Um dem Münchner Gerede zu entkommen, unternehmen sie mehrere Reisen u.a. nach Frankreich, danach kauft Münter von ihrem elterlichen Erbe in Murnau ein Haus, das von beiden restauriert wird. Auch wenn die Beziehung nicht ganz konfliktfrei ist, arbeiten beide dort und treffen sich auch mit Maler-Freunden wie Alexej von Jawlensky (Alexey Ekimov) und seiner Lebensgefährtin Marianne von Werefkin (Monika Gossmann), Franz Marc (Felix Klare) oder August Macke (Jonas Friedrich Leonhardi).

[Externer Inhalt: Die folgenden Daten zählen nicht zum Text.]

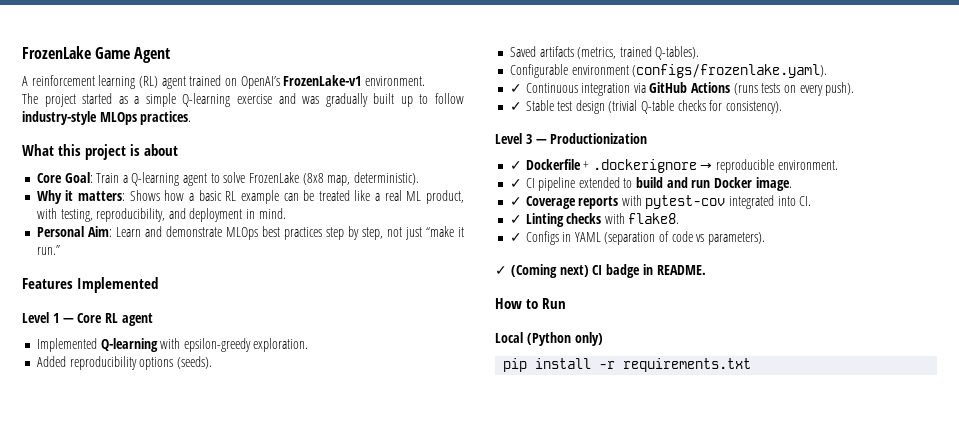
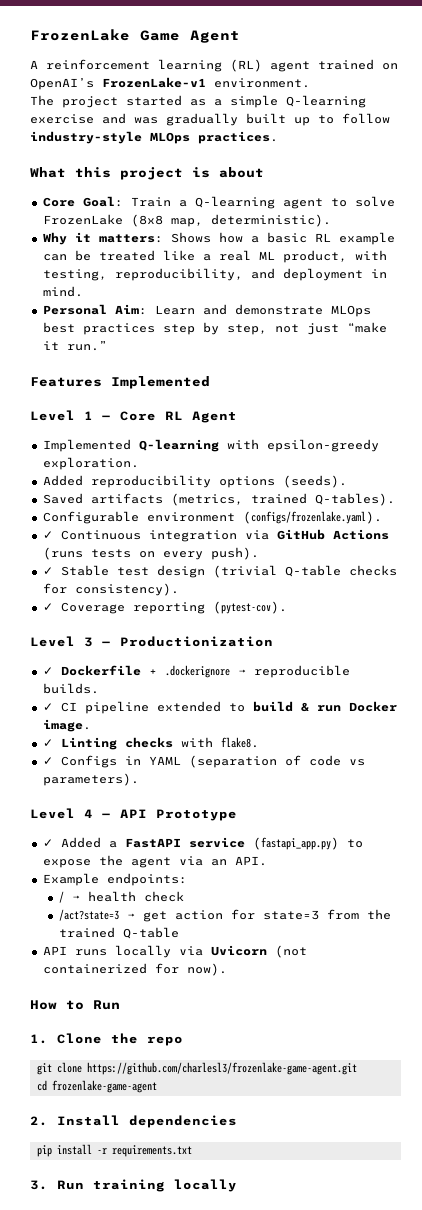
- Level 1 — Core RL agent
+ Level 1 — Core RL Agent
+ ✓ Coverage reporting (pytest-cov).
- ✓ Dockerfile + .dockerignore → reproducible environment.
+ ✓ Dockerfile + .dockerignore → reproducible builds.
- ✓ CI pipeline extended to build and run Docker image.
+ ✓ CI pipeline extended to build & run Docker image.
- ✓ Coverage reports with pytest-cov integrated into CI.
- ✓ (Coming next) CI badge in README.
+ Level 4 — API Prototype
+ ✓ Added a FastAPI service (fastapi_app.py) to expose the agent via an API.
+ Example endpoints:
+ / → health check
+ /act?state=3 → get action for state=3 from the trained Q-table
+ API runs locally via Uvicorn (not containerized for now).
  How to Run
- Local (Python only)
+ 1. Clone the repo
+ git clone https://github.com/charlesl3/frozenlake-game-agent.git
+ cd frozenlake-game-agent
+ 2. Install dependencies
+ 3. Run training locally

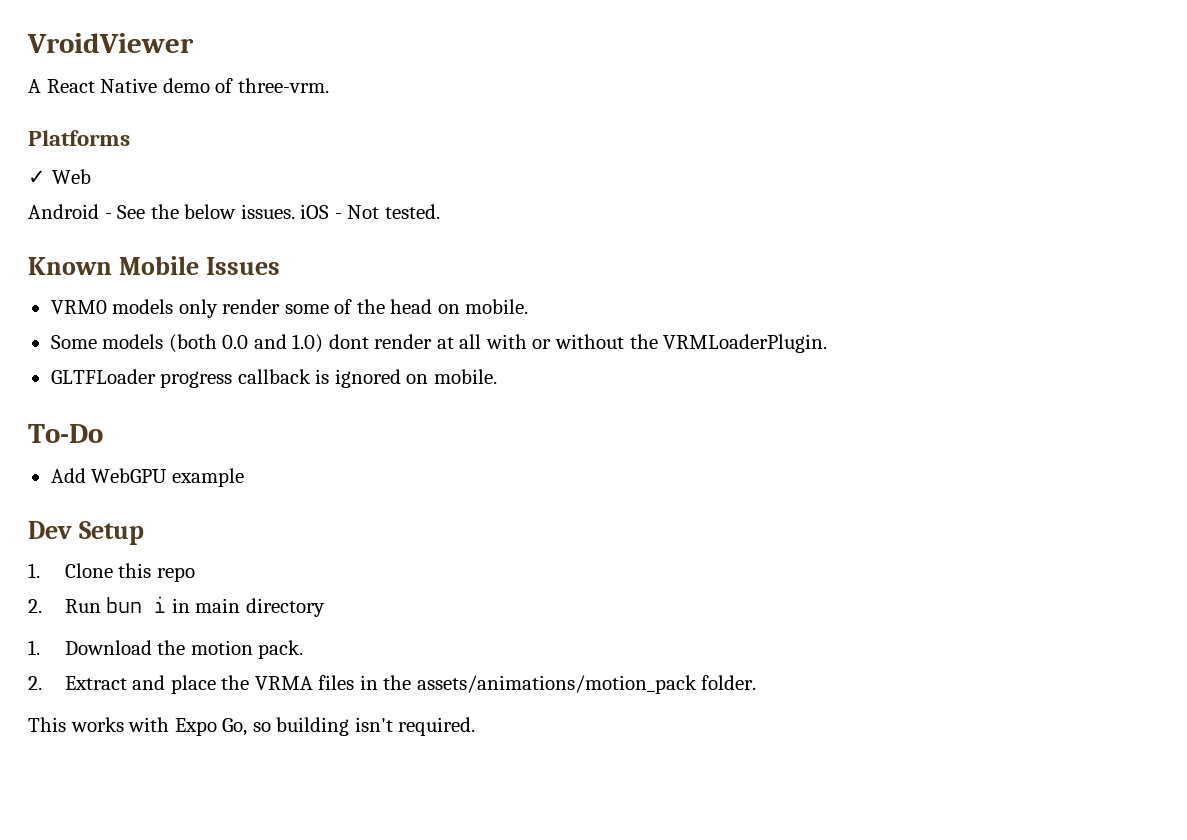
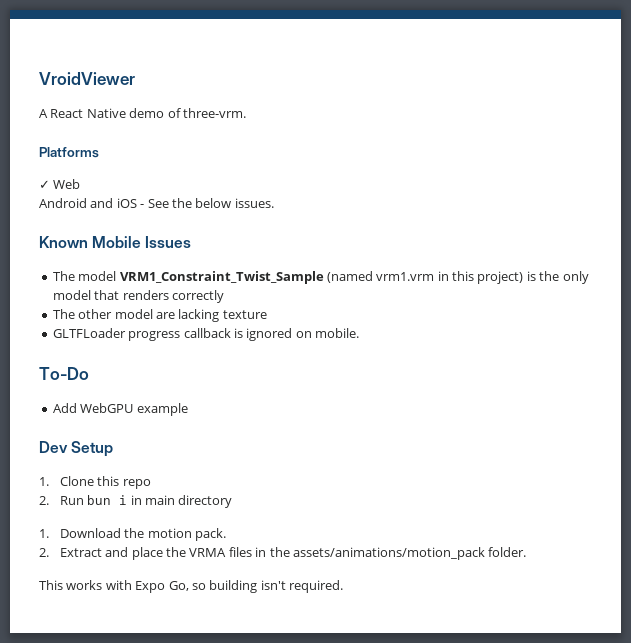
- Android - See the below issues. iOS - Not tested.
+ Android and iOS - See the below issues.
- VRM0 models only render some of the head on mobile.
- Some models (both 0.0 and 1.0) dont render at all with or without the VRMLoaderPlugin.
+ The model VRM1_Constraint_Twist_Sample (named vrm1.vrm in this project) is the only model that renders correctly
+ The other model are lacking texture

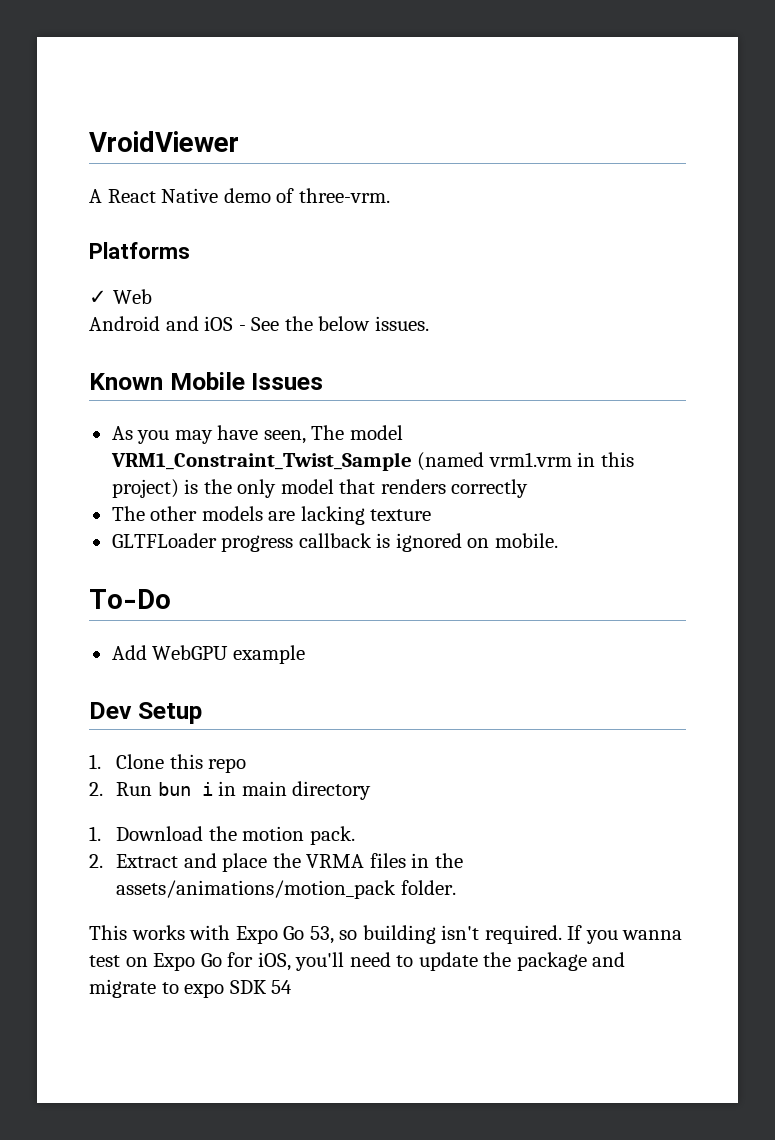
- The model VRM1_Constraint_Twist_Sample (named vrm1.vrm in this project) is the only model that renders correctly
+ As you may have seen, The model VRM1_Constraint_Twist_Sample (named vrm1.vrm in this project) is the only model that renders correctly
- The other model are lacking texture
+ The other models are lacking texture
- This works with Expo Go, so building isn't required.
+ This works with Expo Go 53, so building isn't required.
+ If you wanna test on Expo Go for iOS, you'll need to update the package and migrate to expo SDK 54

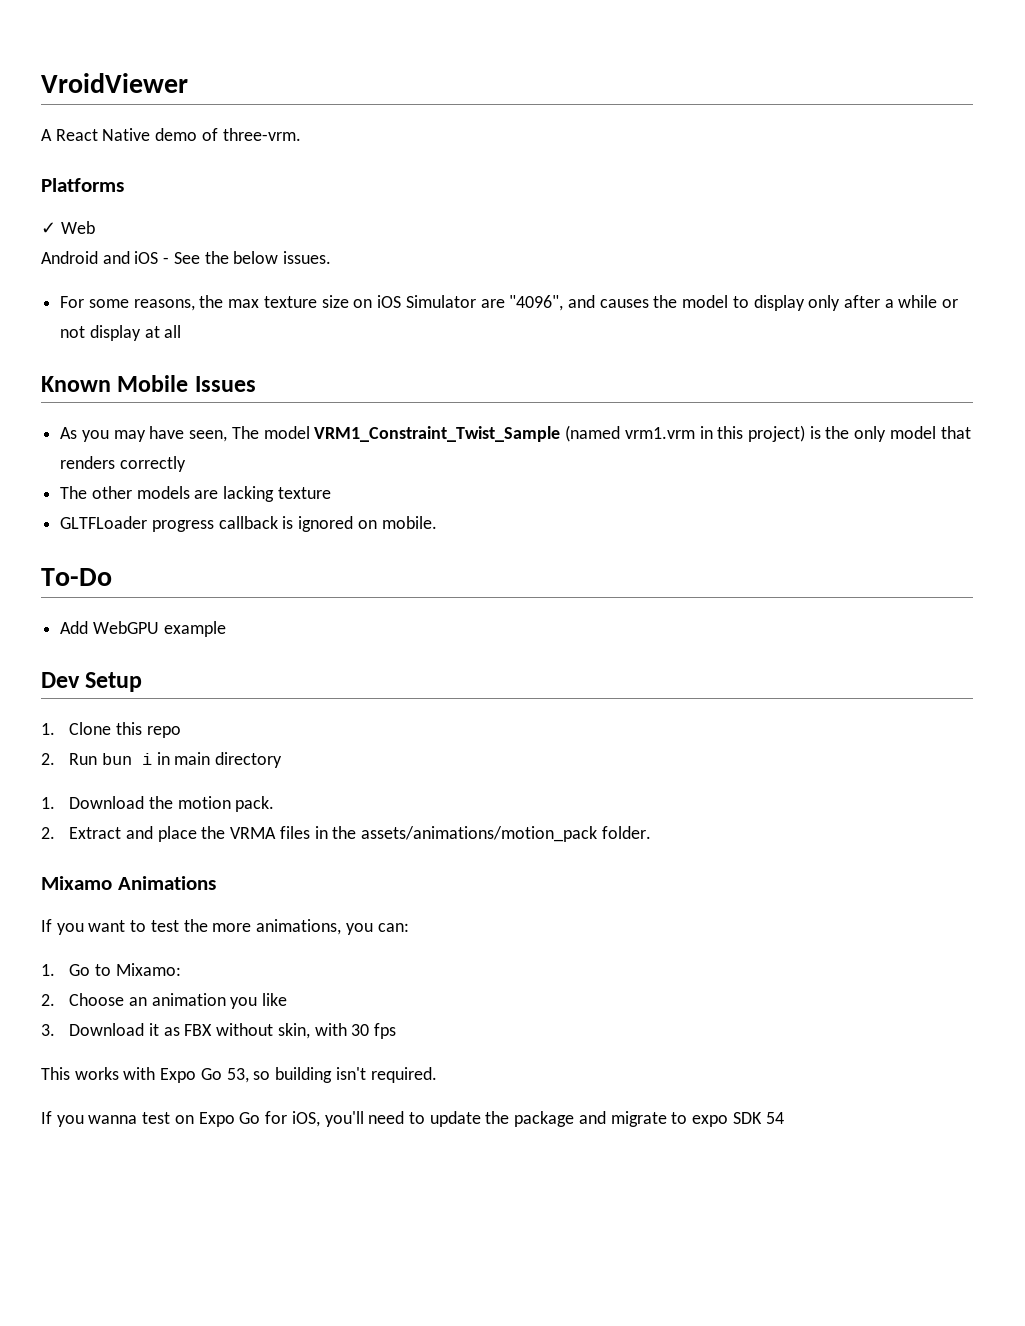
+ For some reasons, the max texture size on iOS Simulator are "4096", and causes the model to display only after a while or not display at all
+ Mixamo Animations
+ If you want to test the more animations, you can:
+ 1. Go to Mixamo:
+ 2. Choose an animation you like
+ 3. Download it as FBX without skin, with 30 fps
- This works with Expo Go 53, so building isn't required. If you wanna test on Expo Go for iOS, you'll need to update the package and migrate to expo SDK 54
+ This works with Expo Go 53, so building isn't required.
+ If you wanna test on Expo Go for iOS, you'll need to update the package and migrate to expo SDK 54

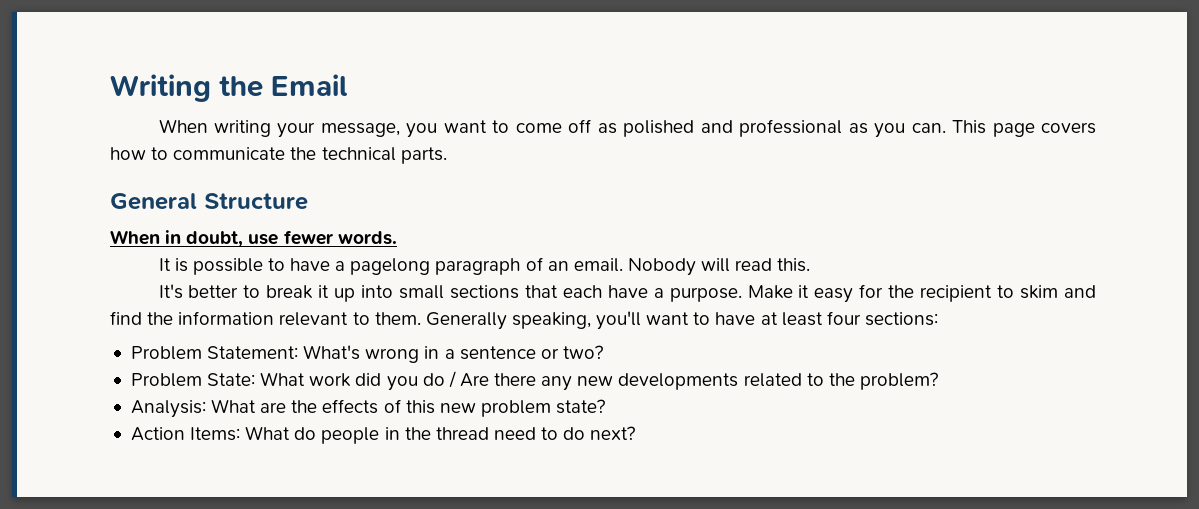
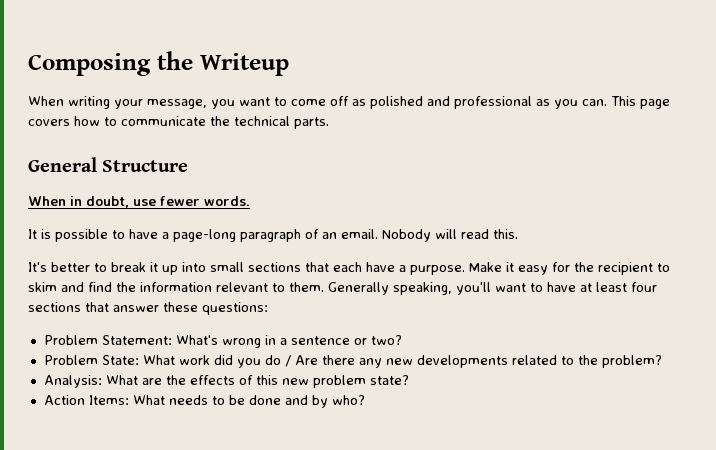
- Writing the Email
+ Composing the Writeup
- It is possible to have a pagelong paragraph of an email.
+ It is possible to have a page-long paragraph of an email.
- Generally speaking, you'll want to have at least four sections:
+ Generally speaking, you'll want to have at least four sections that answer these questions:
- Action Items: What do people in the thread need to do next?
+ Action Items: What needs to be done and by who?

Nach einem Konzert von Arnold Schönberg beginnen die Künstler sich von der gegenständlichen Malerei zu lösen und gründen die ″Neue Künstlervereinigung München″ (N.K.V.M.) und später, da sie ihnen zu spießig wurde, ″Den blauen Reiter″. Bei ihren Bildern geht es dabei immer weniger um eine realistische Abbildung der Wirklichkeit, sondern es geht vor allem um Stimmungen während des Malvorganges.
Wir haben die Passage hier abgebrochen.